Numerous theorists have written on prison reform and advocated scientific, compassionate, evidence-based approaches to rehabilitation. One of the most famous was Thomas Mott Osborne, former prison commander of Portsmouth Naval Prison and former warden of New York's Sing Sing prison, who himself chose to live briefly as a prisoner to better understand the prison experience. Osborne was a mentor to other renowned prison reform theorists, such as Austin MacCormick. Prisoners themselves, such as Victor Folke Nelson, have also contributed to the theories and literature on American prison reform.

==Theories of incarceration and reform==

===Retribution, vengeance and retaliation===
This is founded on the "eye for an eye, tooth for a tooth" incarceration philosophy, which essentially states that if one person harms another, then equivalent harm should be done to them. One goal here is to prevent vigilantism, gang or clan warfare, and other actions by those who have an unsatisfied need to "get even" for a crime against them, their family, or their group. It is, however, difficult to determine how to equate different types of "harm." A literal case is where a murderer is punished with the death penalty, the argument being "justice demands a life for a life." One criticism of long-term prison sentences and other methods for achieving justice is that such "warehousing" of criminals is rather expensive, this argument notwithstanding the fact that the multiple incarceration appeals of a death penalty case often exceed the price of the "warehousing" of the criminal in question. Yet another facet of this debate disregards the financial cost for the most part. The argument regarding warehousing rests, in this case, upon the theory that any punishment considered respectful of human rights should not include imprisoning humans for life without a chance of release—that even death is morally and ethically a higher road than no-parole prison sentences.

By subjecting prisoners to harsh conditions, authorities hope to convince them to avoid future criminal behavior and to exemplify for others the rewards for avoiding such behavior; that is, the fear of punishment will win over whatever benefit or pleasure the illegal activity might bring. The deterrence model frequently goes far beyond "an eye for an eye," exacting a more severe punishment than would seem to be indicated by the crime. Torture has been used in the past as a deterrent, as has the public embarrassment and discomfort of stocks, and, in religious communities, ex-communication. Executions, particularly gruesome ones (such as hanging or beheading), often for petty offences, are further examples of attempts at deterrence. One criticism of the deterrence model is that criminals typically have a rather short-term orientation, and the possibility of long-term consequences is of little importance to them. Also, their quality of life may be so horrific that any treatment within the criminal justice system (which is compatible with human rights law) will only be seen as an improvement over their previous situation. There used to be many European monks who disagreed with the containment of the mentally ill, and their ethics had a strong influence on Dorothea Dix's mission to find a proper way to care for the challenged people.

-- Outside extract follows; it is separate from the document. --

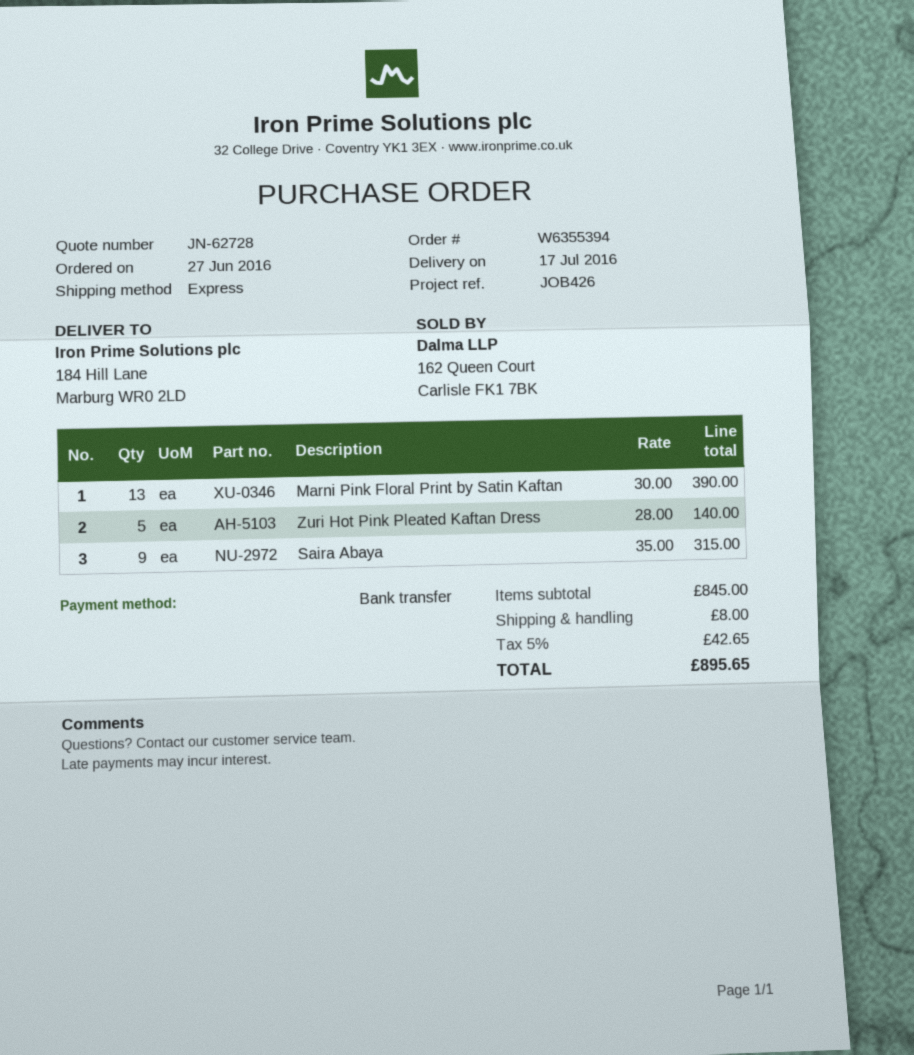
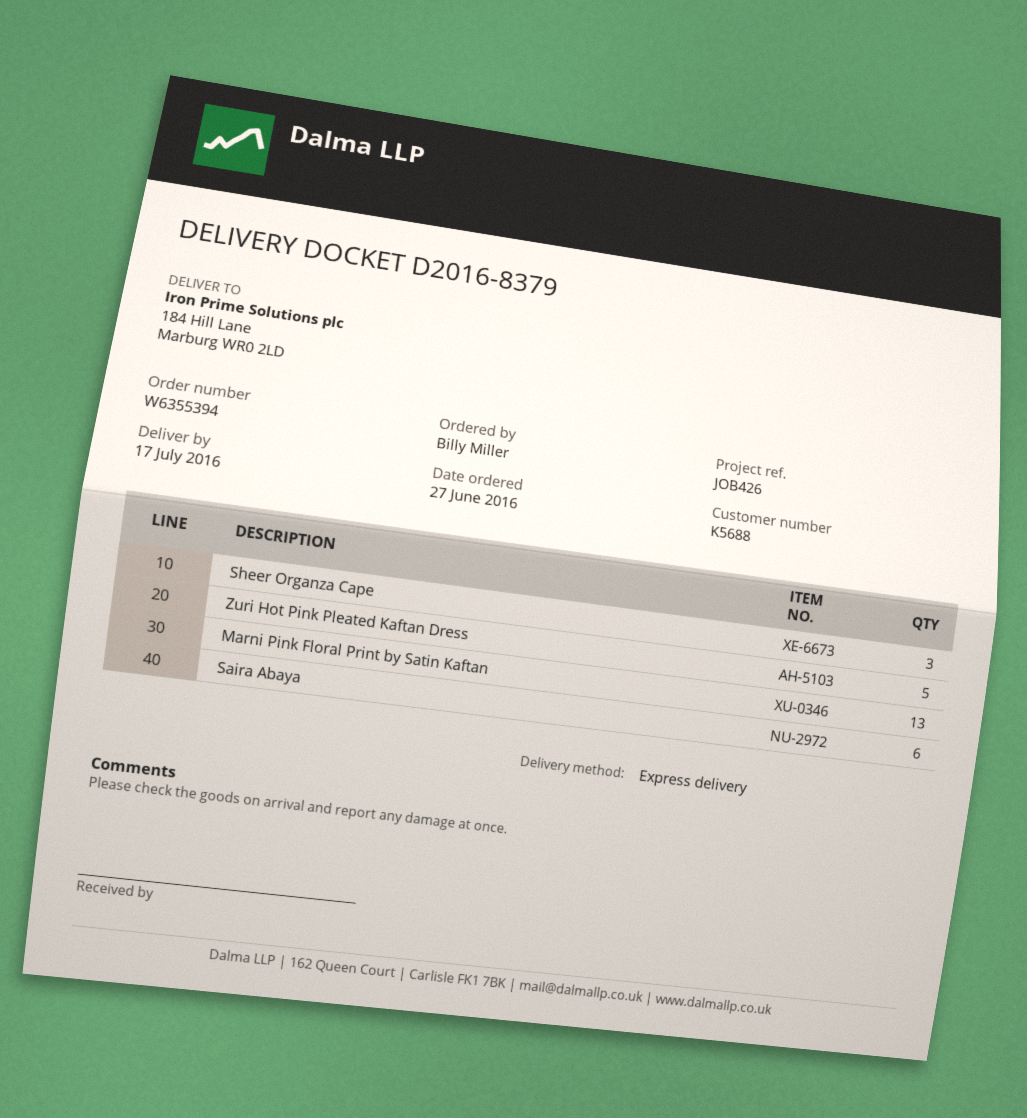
Saira Abaya: 9 -> 6
Sheer Organza Cape: none -> 3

===Rehabilitation, reform and correction===
("Reform" here refers to reform of the individual, not the reform of the penal system.) The goal is to "repair" the deficiencies in the individual and return them as productive members of society. Education, work skills, deferred gratification, treating others with respect, and self-discipline are stressed. Younger criminals who have committed fewer and less severe crimes are most likely to be successfully reformed. Art therapy is also considered to be beneficial for working with challenging prison demographics. "Reform schools" and "boot camps" are set up according to this model. One criticism of this model is that criminals are rewarded with training and other items which would not have been available to them had they not committed a crime.

Art therapy is a method of rehabilitation employed across the United States, especially in California. San Quentin Rehabilitation Center, formally known as San Quentin State Prison, is the oldest prison in California. Although primarily known for death row, it has recently been reformed into a hub for many rehabilitation programs under Governor Gavin Newsom. The recognition of the benefits of art therapy began as at least as early as 1840. California has implemented an Arts in Corrections program focused on providing incarcerated individuals across 35 adult facilities with the tools to express themselves visually, musically, and in writing. States like Colorado and Florida have provided similar resources to other facilities through adjacent initiatives like the FSU Art Therapy in Prisons Program. There have been significant associations made between rehabilitative programs and reduced recidivism rates, but some groups think it's important to emphasize the right to participate in these art programs without the focus only being on reintegration to society.

Before its closing in late 1969, Eastern State Penitentiary, formally known as State Correctional Institution, Philadelphia, had established a far-reaching program of voluntary group therapy with the goal of having all inmates in the prison involved. From 1967 when the plan was initiated, the program appears to have been successful as many inmates did volunteer for group therapy. An interesting aspect was that the groups were to be led by two therapists, one from the psychology or social work department and a second from one of the officers among the prison guard staff.

===Removal from society===
The goal is to keep criminals away from potential victims, reducing the number of crimes they can commit. The criticism of this model is that others increase the number and severity of crimes they commit to make up for the "vacuum" left by the removed criminal. For example, incarcerating a drug dealer will result in an unmet demand for drugs at that locale, and an existing or new drug dealer will then appear to fill the void. This new drug dealer may have been innocent of any crimes before this opportunity, or may have been guilty of less serious crimes, such as being a look-out for the previous drug dealer.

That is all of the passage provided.